What region are you in? The cold start times are usually very low (even for python) and the roundtrip to dynamodb is generally only a few milliseconds. Maybe there is a network issue or something else happening, but this is not typical by any means. Once a function is “warm”, it typically stays warm for several minutes. Response times should be almost instantaneous with a warm function.
I deployed to US-East 1 for the initial test – could region play that large of a factor for a simple function? Happy to test in US-West 1 or 2 if you think it’d make a difference.
I tried testing on several networks today and noticed the same behavior with request times upwards of 600-1500ms every seven or eight requests. I also tried making requests in Postman, chrome, and via the python shell just see if there were any weird interactions… but the same behavior persists.

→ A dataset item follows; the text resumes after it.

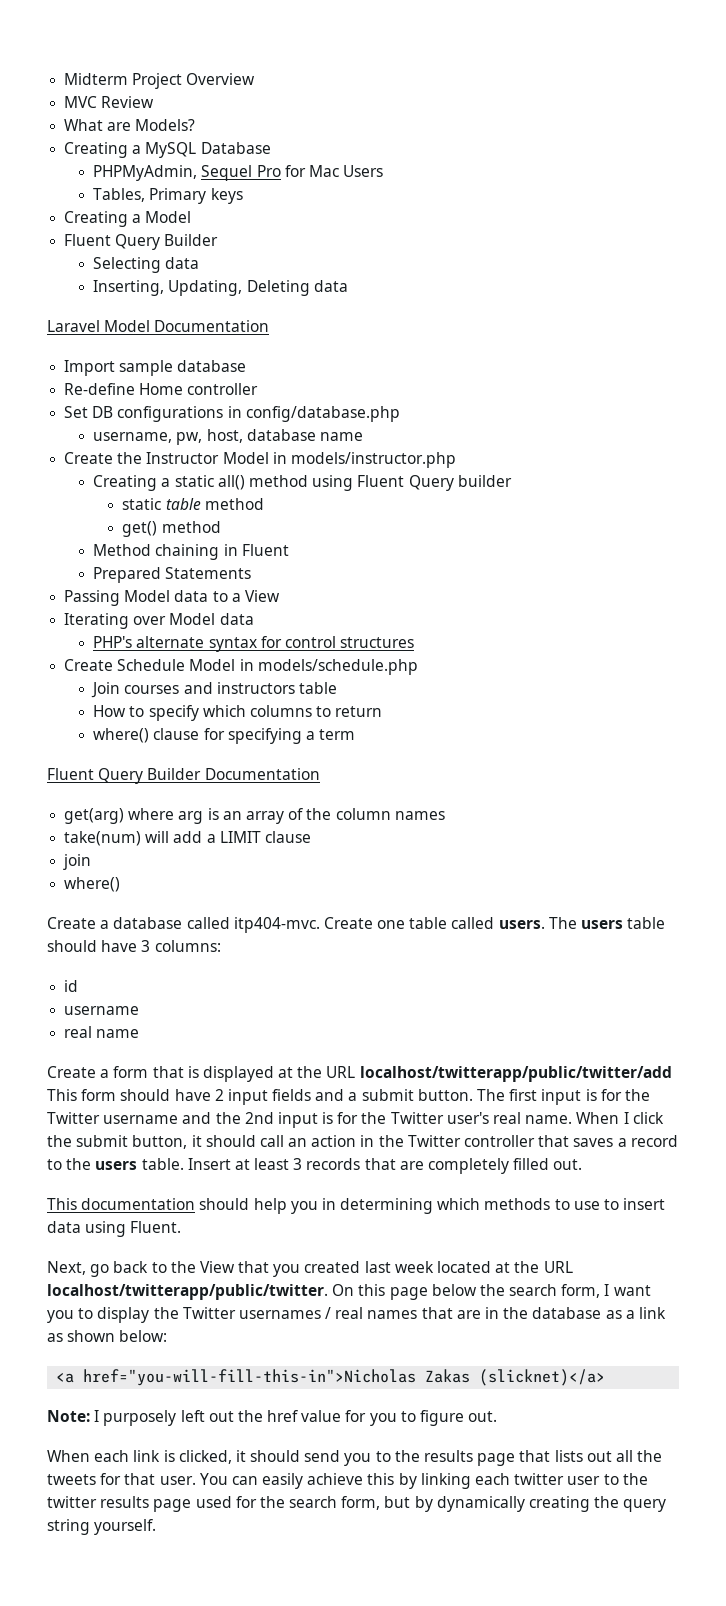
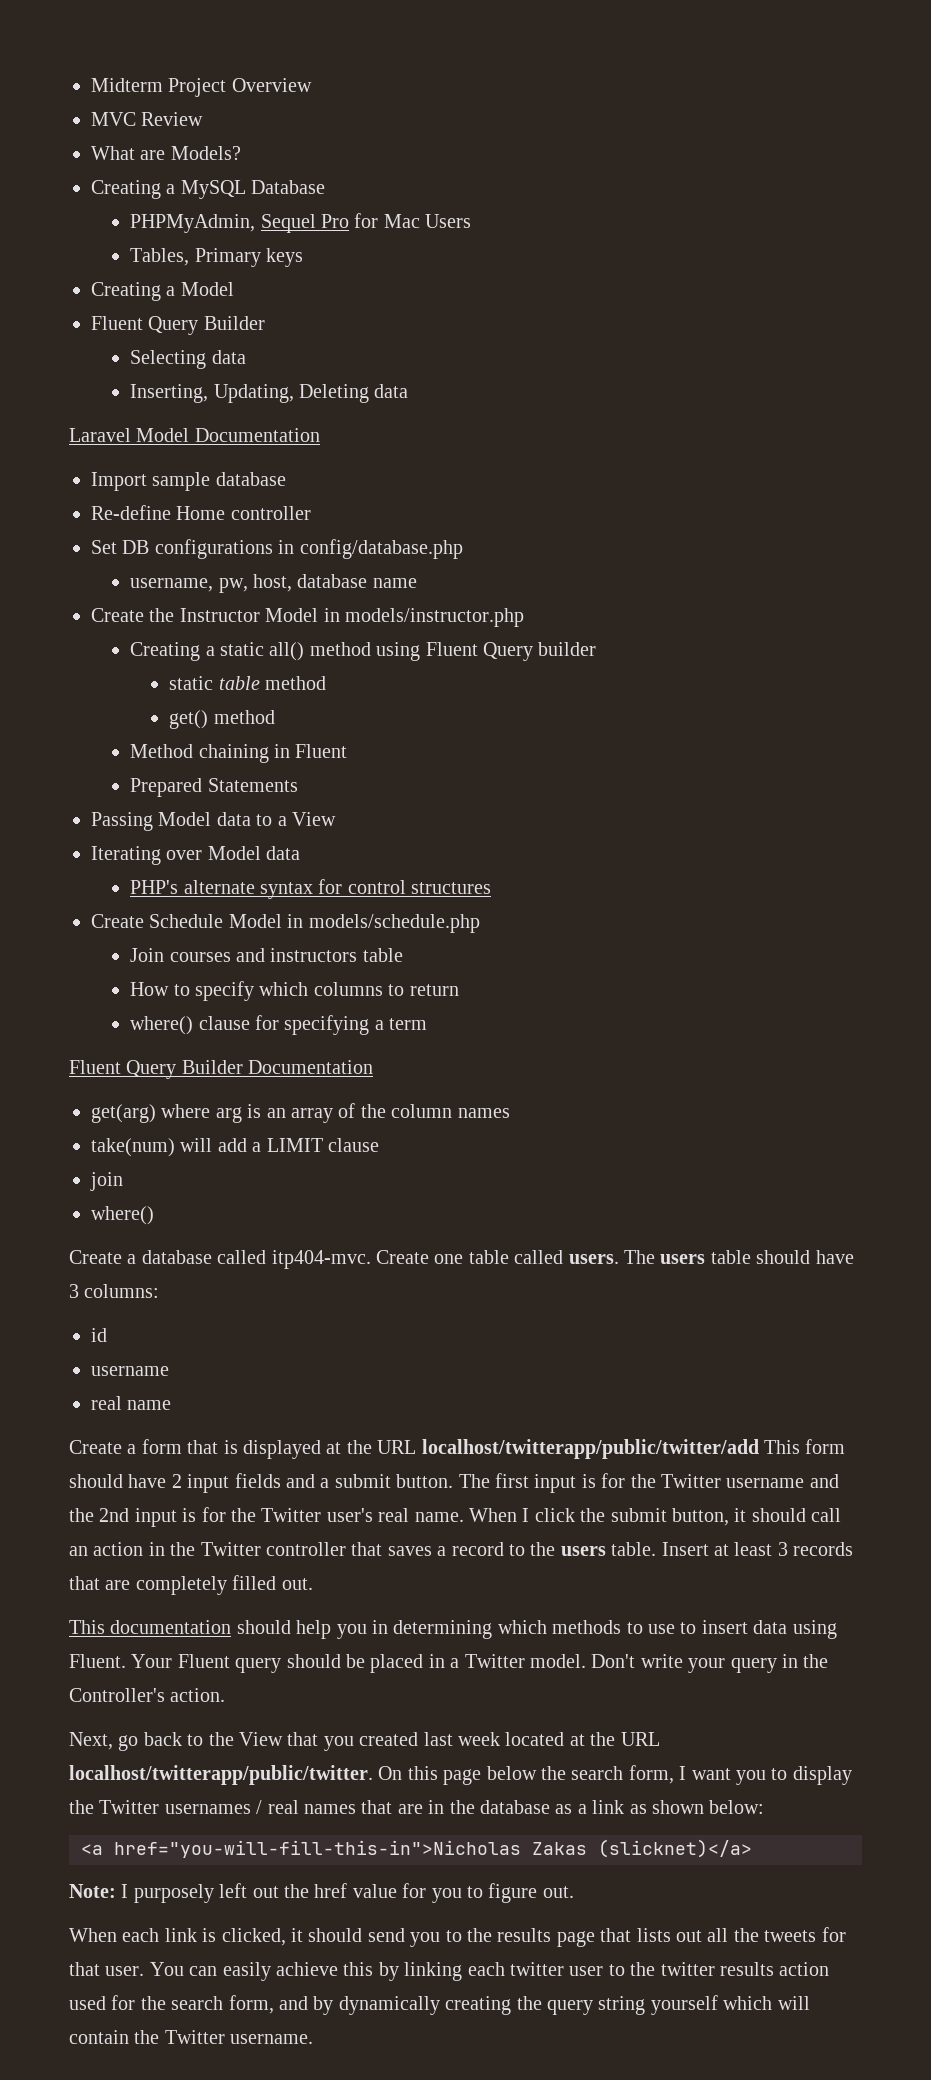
(182, 1227) none -> [131,1654,829,1673] [69,1688,226,1702] Your Fluent query should be placed in a Twitter model. Don't write your query in the Controller's action.
[153,1499,192,1512] page -> [779,1962,830,1976] action
[384,1496,411,1508] but -> [279,1996,308,2010] and
[94,1519,157,1535] yourself. -> [650,1995,810,2015] [69,2030,314,2044] yourself which will contain the Twitter username.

I threw together a quick and dirty script to show what I mean… it runs a 1000 requests against a simple List endpoint connected to DynamoDB. It’s equivalent to the python API dynamoDB example, I just changed the table name / endpoint.
Here is the code:
import timeit
import requests
url = "https://378cqxe0e4.execute-api.us-east-1.amazonaws.com/dev/configurations"
num_runs = 1000
total = 0
long_runs = []
highest = 0
for x in range(0, num_runs):
start = timeit.default_timer()
response = requests.get(url)
stop = timeit.default_timer()
time = stop-start
total += round(time, 5)
if time > .3:
long_runs.append(round(time, 5))
if time > highest:
highest = round(time, 5)
print("total time to run: %sms" % str((total)*1000))
print("average time to run: %sms" % str(((total) * 1000)/num_runs))
print("num runs over 300ms: %d" % len(long_runs))
print("highest run time: %dms" % (highest * 1000))
And here are the run results:
total time to run: 224860.56ms
average time to run: 224.86056ms
num runs over 300ms: 87
highest run time: 3066ms
There’s an unexpectedly high number of long-running requests for such a simple function, 87 out of 1000. Thoughts?
Assuming your URL endpoint is correct then this is the result for 100 requests with a concurrency of 1 from the other side of the planet (Sydney, Australia) using the Apache Benchmark tool.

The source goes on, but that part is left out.